Selon une nouvelle étude menée aux Pays-Bas, le sang des hommes contient, par rapport aux femmes, une plus grande concentration d’enzyme ACE-2. C’est cette protéine qui favoriserait l’infection au Covid-19. Une analyse qui rejoint celle d’autres scientifiques persuadés que si les personnes atteintes d’obésité ont plus de risque de souffrir durement du coronavirus, c’est parce que leurs cellules graisseuses produisent cette protéine en grande quantité.

Selon une nouvelle étude menée aux Pays-Bas, le sang des hommes contient, par rapport aux femmes, une plus grande concentration d’enzyme ACE-2. C’est cette protéine qui favoriserait l’infection au Covid-19. Une analyse qui rejoint celle d’autres scientifiques persuadés que si les personnes atteintes d’obésité ont plus de risque de souffrir durement du coronavirus, c’est parce que leurs cellules graisseuses produisent cette protéine en grande quantité.

Et l’on reparle du rôle majeur de la protéine ACE-2 dans la propagation du coronavirus. Capable de catalyser et d’accélérer des millions de fois les réactions chimiques dans les organismes vivants, cette enzyme, est plus largement présente chez les hommes que chez les femmes. Ce qui expliquerait la proportion plus importante d’infection et de décès chez les hommes pour cause de Covid-19.
Considérée comme « une porte d’entrée » potentielle du virus, ce récepteur situé à la surface des cellules permettrait au coronavirus d’infecter les cellules saines de l’organisme.
Déjà évoquée début mai par des chercheurs allemand et américain pour expliquer l’impact sur les personnes souffrant d’obésité (cliquez ici) et confirmée il y a quelques jours par l’immunologiste français Frédéric Altare dans une interview accordée à la Ligue contre l’obésité (cliquez ici), cette hypothèse du « véhicule mortel » vient d’être à nouveau explorée par des chercheurs auteurs d’une étude menée aux Pays-Bas.



« Un rôle crucial dans la progression des troubles pulmonaires »
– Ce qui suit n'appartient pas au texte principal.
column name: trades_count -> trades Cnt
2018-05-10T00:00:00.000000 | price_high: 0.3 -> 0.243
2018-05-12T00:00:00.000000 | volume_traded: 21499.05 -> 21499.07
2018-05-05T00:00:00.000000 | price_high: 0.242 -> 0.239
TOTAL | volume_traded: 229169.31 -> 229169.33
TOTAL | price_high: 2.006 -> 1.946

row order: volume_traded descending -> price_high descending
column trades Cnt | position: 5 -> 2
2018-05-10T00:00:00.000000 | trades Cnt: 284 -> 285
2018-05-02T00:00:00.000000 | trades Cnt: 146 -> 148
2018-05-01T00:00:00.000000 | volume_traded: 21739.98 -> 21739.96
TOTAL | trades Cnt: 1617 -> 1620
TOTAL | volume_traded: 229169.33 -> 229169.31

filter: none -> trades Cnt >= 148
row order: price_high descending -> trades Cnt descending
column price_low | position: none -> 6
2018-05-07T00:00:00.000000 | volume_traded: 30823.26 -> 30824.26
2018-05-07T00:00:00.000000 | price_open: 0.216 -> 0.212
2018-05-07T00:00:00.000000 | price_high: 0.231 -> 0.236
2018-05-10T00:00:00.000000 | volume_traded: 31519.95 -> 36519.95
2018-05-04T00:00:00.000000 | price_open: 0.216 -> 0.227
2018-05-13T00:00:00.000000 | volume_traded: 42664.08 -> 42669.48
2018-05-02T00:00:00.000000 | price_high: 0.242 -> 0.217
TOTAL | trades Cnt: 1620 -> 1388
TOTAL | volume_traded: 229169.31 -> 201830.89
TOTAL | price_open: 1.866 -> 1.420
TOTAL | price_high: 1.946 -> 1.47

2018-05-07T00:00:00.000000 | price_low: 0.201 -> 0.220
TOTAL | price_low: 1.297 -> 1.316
Cette nouvelle étude réalisée dans le cadre de recherches cardiologiques cible clairement la protéine ACE-2. Cette enzyme, particulièrement présente dans le sang des hommes, « aideraient » le Covid-19 à infecter les cellules.
Selon le professeur de cardiologie Adriaan Voors du Centre médical universitaire de Groningue, aux Pays-Bas, « l’ACE-2 est un récepteur à la surface des cellules. Il se lie au coronavirus et lui permet d’entrer et d’infecter les cellules saines après qu’il ait été modifié par une autre protéine à la surface de la cellule, appelée TMPRSS2. Des niveaux élevés d’ACE-2 sont présents dans les poumons et, par conséquent, on pense qu’il joue un rôle crucial dans la progression des troubles pulmonaires liés au Covid-19. »
De son côté, le docteur Iziah Sama du centre médical universitaire de Groningen, aux Pays-Bas, a déclaré que « lorsque nous avons constaté que l’un des biomarqueurs les plus forts, ACE-2, était beaucoup plus élevé chez les hommes que chez les femmes. J’ai alors réalisé que cela avait le potentiel d’expliquer pourquoi les hommes étaient plus susceptibles de mourir du Covid-19 que les femmes. »



« Des niveaux particulièrement élevés d’ACE-2 dans les testicules »

Les chercheurs ont mesuré les concentrations d’ACE-2 dans des échantillons de sang prélevés sur deux groupes de patients souffrant d’insuffisance cardiaque de onze pays européens. L’étude, portant sur plus de 3 500 personnes, a été publiée le 10 mai dans l’European Heard Journal.
Dans cette analyse, les chercheurs des Pays-Bas ont estimé que la protéine ACE-2 présente dans les poumons, mais également dans le cœur, les reins et les tissus qui tapissent les vaisseaux sanguins, « avec des niveaux particulièrement élevés dans les testicules ». Et les experts de spéculer sur la régulation de l’enzyme dans les organes génitaux masculins, ce qui pourrait expliquer, en partie, des concentrations plus élevées d’ACE-2 chez les hommes, et aussi pourquoi ils sont plus vulnérables au Covid-19 que les femmes.
Prudents, les chercheurs à l’origine de cette analyse pensent toutefois que d’autres recherches sur la façon dont l’ACE-2 interagit avec le virus peuvent contribuer à expliquer la disparité des taux de mortalité entre les hommes et les femmes.